The Mayor of Mogadishu: A Story of Chaos and Redemption in the Ruins of Somalia

By Andrew Harding

St. Martin’s Press, 2016, 304 pp.

With the end of the Islamist militia al Shabab’s control of Mogadishu in 2011, the establishment of a new federal constitution in 2012, and the significant decline in political violence since then, Somalia seems as close as it ever has been to escaping the bloodshed and chaos that have plagued it for so long. Harding’s stunning book relates the country’s recent history through the perspective of one man. The result is great storytelling by a master reporter. Mohamud “Tarzan” Nur was born into rural poverty before Somalia won its independence from the United Kingdom in 1960. He was brought up in a bleak orphanage in Mogadishu and spent his childhood as a street urchin respected for his fighting skills. But he grew up to become a civil engineer and successful businessman, first in Saudi Arabia and later in London. In 2010, he returned to Somalia after the country’s transitional government appointed him mayor of Mogadishu.
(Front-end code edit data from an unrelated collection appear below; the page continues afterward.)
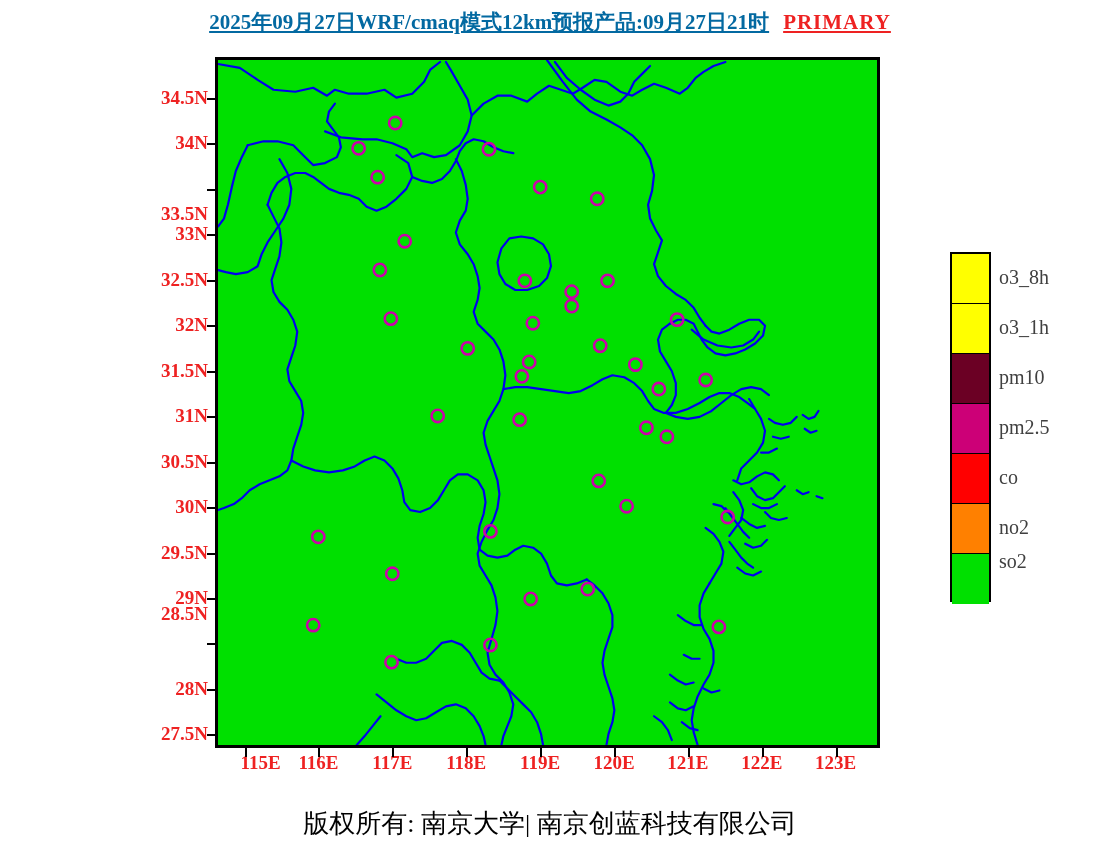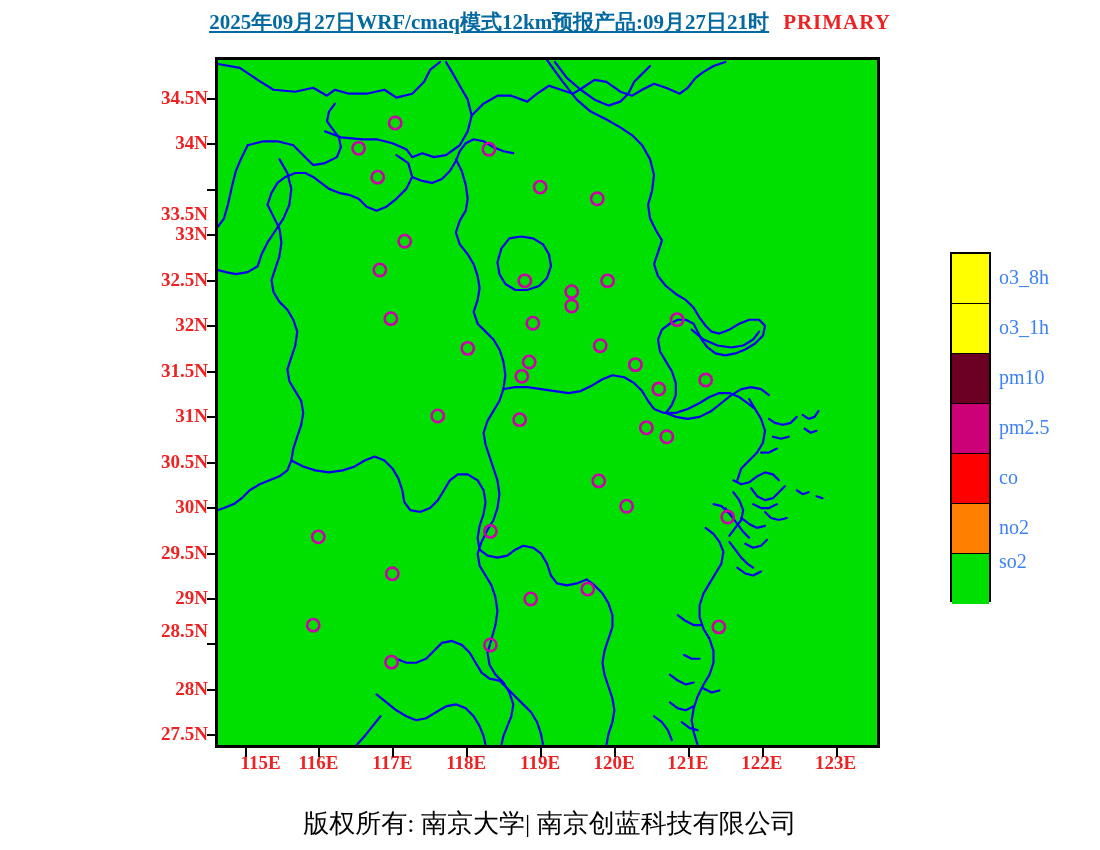--- a/index.html
+++ b/index.html
@@ -24,7 +24,7 @@
   .title-tag{
     font-family:"Liberation Serif", serif;
     font-size:21px;font-weight:bold;color:#ee2222;
-    margin-left:14px;letter-spacing:1px;vertical-align:middle;
+    margin-left:14px;letter-spacing:1px;vertical-align:middle;text-decoration:underline;
   }
 
   

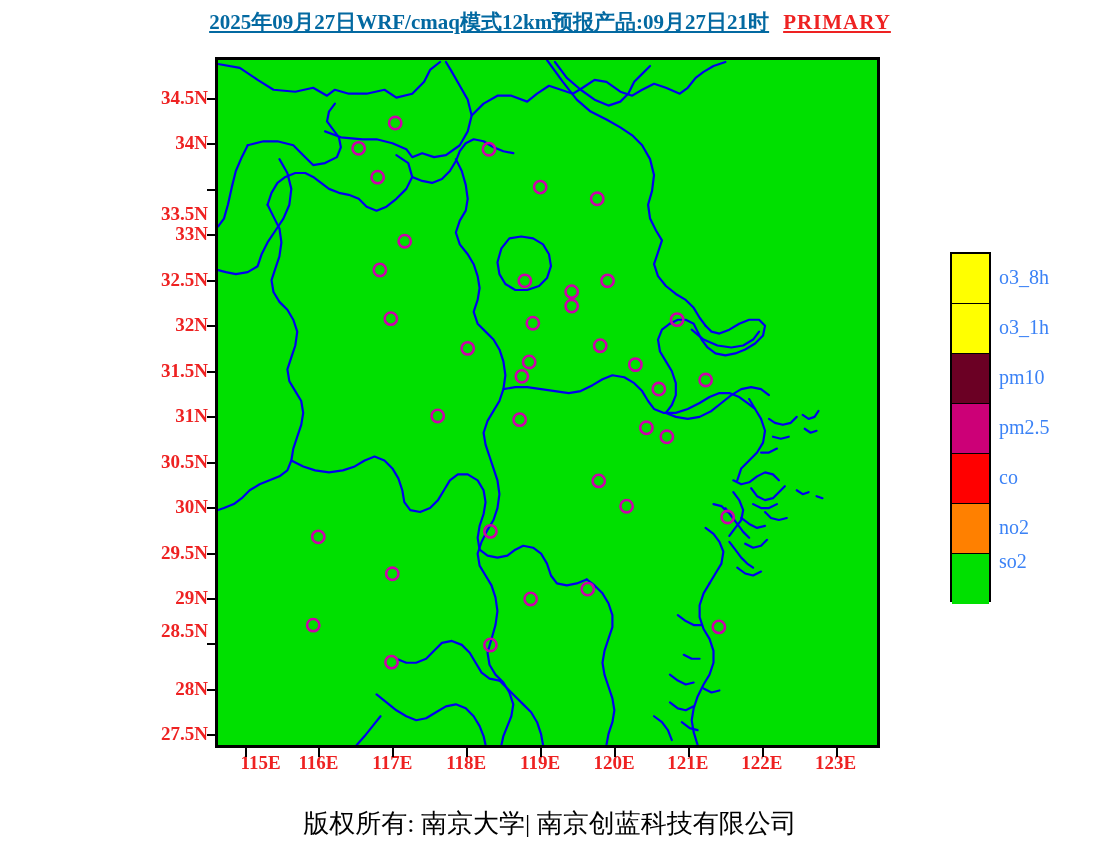--- a/index.html
+++ b/index.html
@@ -71,7 +71,7 @@
   .legend-label{
     position:absolute;left:0;height:50px;line-height:50px;
     font-family:"Liberation Serif", serif;
-    font-size:20px;color:#3b82f6;white-space:nowrap;
+    font-size:20px;color:#404040;white-space:nowrap;
   }
 
   

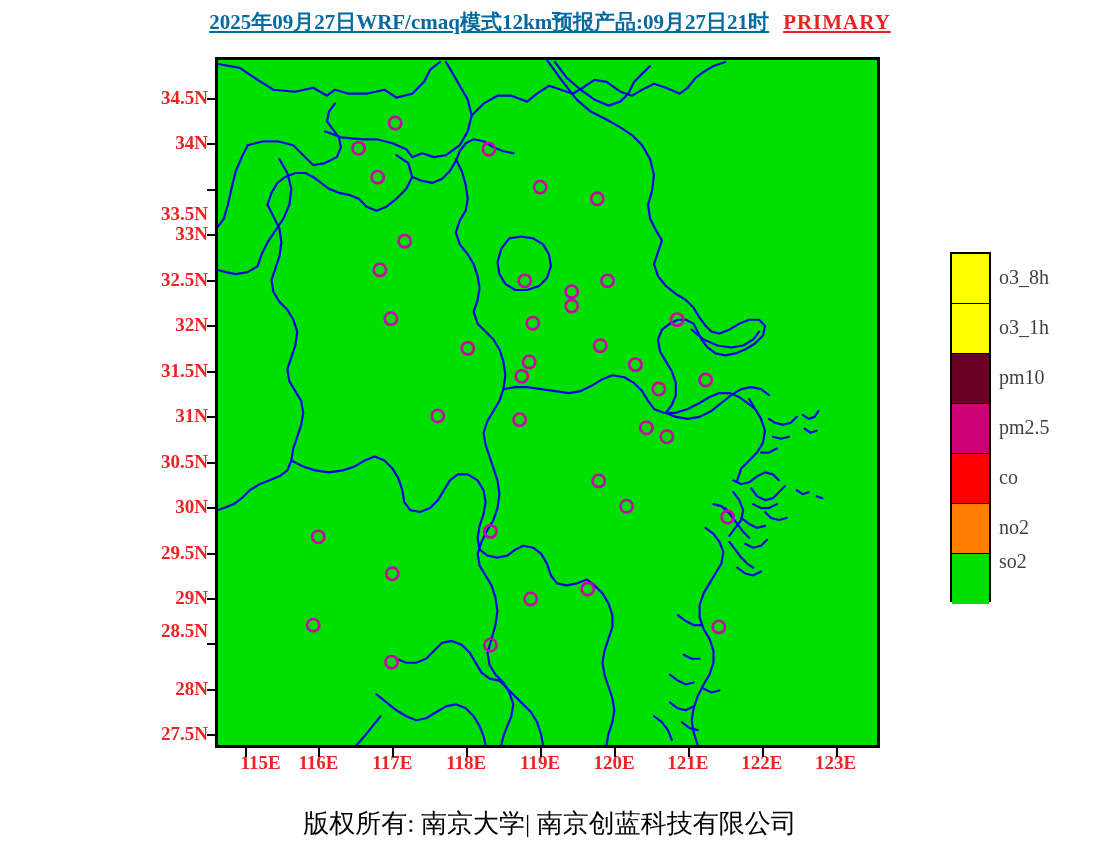--- a/index.html
+++ b/index.html
@@ -106,7 +106,7 @@
       <div class="ylab" style="top: 450.059px;">30N</div>
       <div class="ylab" style="top: 495.52px;">29.5N</div>
       <div class="ylab" style="top: 540.98px;">29N</div>
-      <div class="ylab" style="top: 574px; margin-left: 47px;">28.5N</div>
+      <div class="ylab" style="top: 557px; margin-left: 47px;">28.5N</div>
       <div class="ylab" style="top: 631.901px;">28N</div>
       <div class="ylab" style="top: 677.362px;">27.5N</div>
     </div>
At its strongest, Harding’s portrait of him resembles a Somali version of Charles Dickens’ David Copperfield; the passages evoking 1960s street life in Mogadishu alone make the book worth reading. Harding never whitewashes Nur’s faults, giving voice to some of his detractors and pointing to a few shady episodes that have dogged him. But Harding renders Nur as a symbol of the optimism and resilience that Somalis have demonstrated even in the face of their country’s collapse. By the end of the book, most readers will find themselves rooting for Nur, Mogadishu, and Somalia.